六十四目の地平の果てで





  白の騎士
  其は偉大なる女王に仕え
  白の騎士
  其は彼の少女を助く


「…斯くて騎士は、可憐なる少女を助け、
 別れを惜しむ少女の振るハンカチーフに背を向けたのじゃ。」

馬上の老人が、堂々と胸を張り、
いつのものとも知れない、よくあるお伽噺の暗唱を終えたので、
僕もやっと、噛み殺した欠伸の数を数えるのを終わらせた。

「えっと、それで、街にはどう行けば…?」

感涙に咽ぶかのように空を仰ぎ見る老人に、
僕は何度目ともしれない問いかけを、半ば諦めながら投げかけた。
それでも、闇雲に進んで森の中で迷うよりはマシだろうから。

老人は、馬上でゆっくりと視線を巡らせ、
たった今、ここにいると気付いたかのように僕を見下ろした。
カランと、馬に括り付けた兜と鍋がぶつかり合って音を立てる。

「…ふむ。」

老人は、穏やかな目で僕を見下ろし、
考え深そうに一つ頷くと、軽く顎を撫でた。

「偉大なる君主に忠実たる騎士は、
 大いなる勤めに旅だつ。
 彼の慕う女王陛下は眉目秀麗気高き淑女で、
 彼の活躍を大いに期待した。」

老人は、馬上で背を正したまま再び前を向き、
静かに目を閉じると、少し頭を仰向けて、
堂々と暗唱するように語りだした。

「………3回目。
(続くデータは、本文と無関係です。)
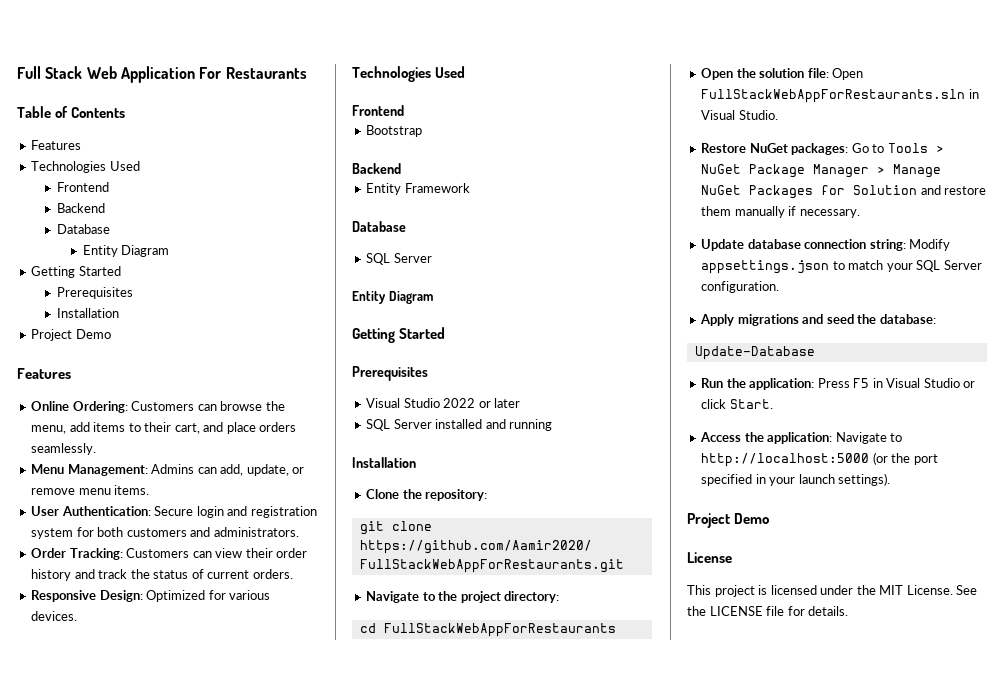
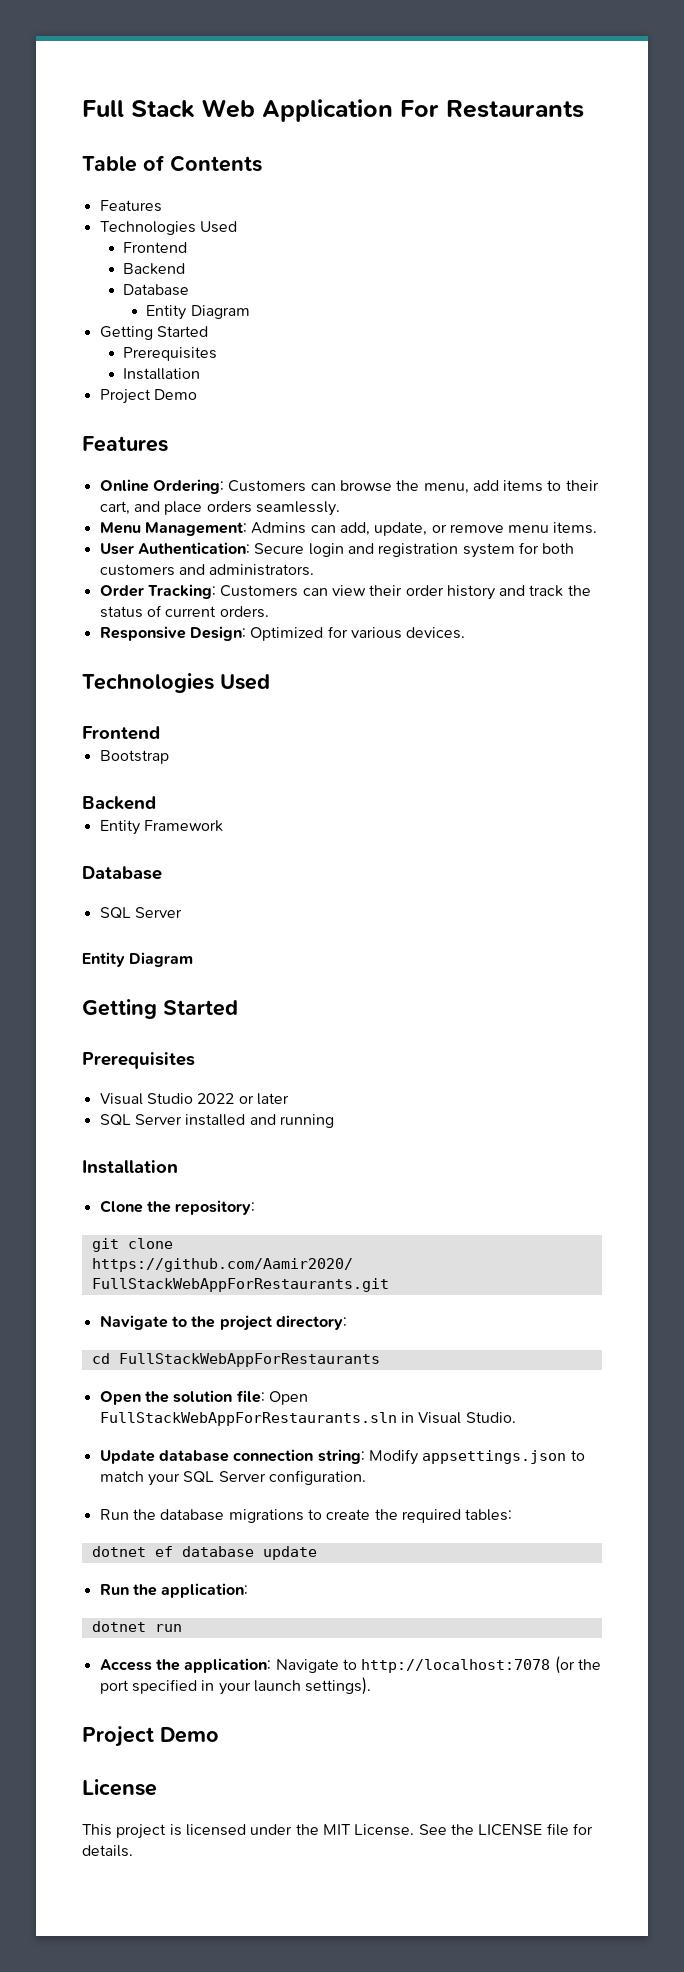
- Restore NuGet packages: Go to Tools > NuGet Package Manager > Manage NuGet Packages for Solution and restore them manually if necessary.
- Apply migrations and seed the database:
- Update-Database
- Run the application: Press F5 in Visual Studio or click Start.
+ Run the database migrations to create the required tables:
+ dotnet ef database update
+ Run the application:
+ dotnet run
- Access the application: Navigate to http://localhost:5000 (or the port specified in your launch settings).
+ Access the application: Navigate to http://localhost:7078 (or the port specified in your launch settings).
」

僕が斜め下の地面を見つめこっそり呟くと、
老人は片目だけ開いてこちらを見下ろし、
また顔を上げて目を閉じると、一呼吸置いて続けた。

「騎士は多くの民に見送られ、
 色とりどりの旗と、完成と、
 可憐なる娘らのハンカチーフに背を向け町を後に…」

何度目かの溜め息をつき、途方にくれていると、
老人は詠唱を途中で止め、片目だけ開けてこちらを見下ろす。

僕が慌てて居住まいを正すと、もう一度目を閉じ、
背筋を伸ばして口を開く。

「ハンカチーフに背を向け町を後に…」

また、片目を開けてこちらをちらり。

「ハンカチーフにっ」

きょとんとする僕に、今度は少し、語気を荒げて。
その目が、催促の色を示しているのに、
幸か不幸か、僕は気付いてしまった。

ハンカチは、ポケットに入っている。
けど、僕は可憐な乙女なんかじゃない。

僕は迷った。
こんな訳の分からない老人にはもう構わずに、
このまま、どこか当てずっぽうに進んでしまおうか。

いや、相手は馬に乗っている。
老人に劣らず老いていそうな馬ではあるけれど。
追って来られたらやっかいなんじゃないだろうか。

視線を逸らし、考え込んでいると、
老人は再び口を開いた。

「ハンカチーフに背を向け、街を後に…
 ハンカチーフに背を向け、街を後に…」

どうあっても、僕にハンカチを振って欲しいんだな。
なんだか脱力してしまって、諦めた僕は、
ポケットからハンカチを引っぱり出した。

「ハンカチーフに背を向け、街を後にし、
 王と女王より賜った使命を果たすべく、
 遠く異国へと旅立って行くのだった。」

投げやりにハンカチを振ると、
老騎士は胸を張って進み出した。

曲がりくねった道を、ゆっくり、ゆっくりと、
老馬に跨って、得意そうに。

荷物をたくさん積んだ馬は時々よろけながら、
ゆっくり、ゆっくり、歩いていく。
老人は、馬がよろけようとお構いなしで、
ただした姿勢を崩さずに、威風堂々と去って行く。


「白の騎士…か。」

呆気に取られながらハンカチを振っていた僕は、
頭を掻きながら右向け右をした。

「ハンカチーフに背を向け、街を後に…」

老人の去っていったのと反対の方向を指差し、
よし、と小さく頷いて歩き始めた。

着いた先で、ライオンとユニコーンが喧嘩をしていなければいいけれど。
羊と一緒にボートに乗ったり、卵と押し問答するのもごめんだなぁ。
そもそも女王様になる気もないし…


僕はそんなことを考えて、一人でくすくす笑いながら、
曲がりくねった道を、ゆっくりゆっくりと、歩いて進んで行った。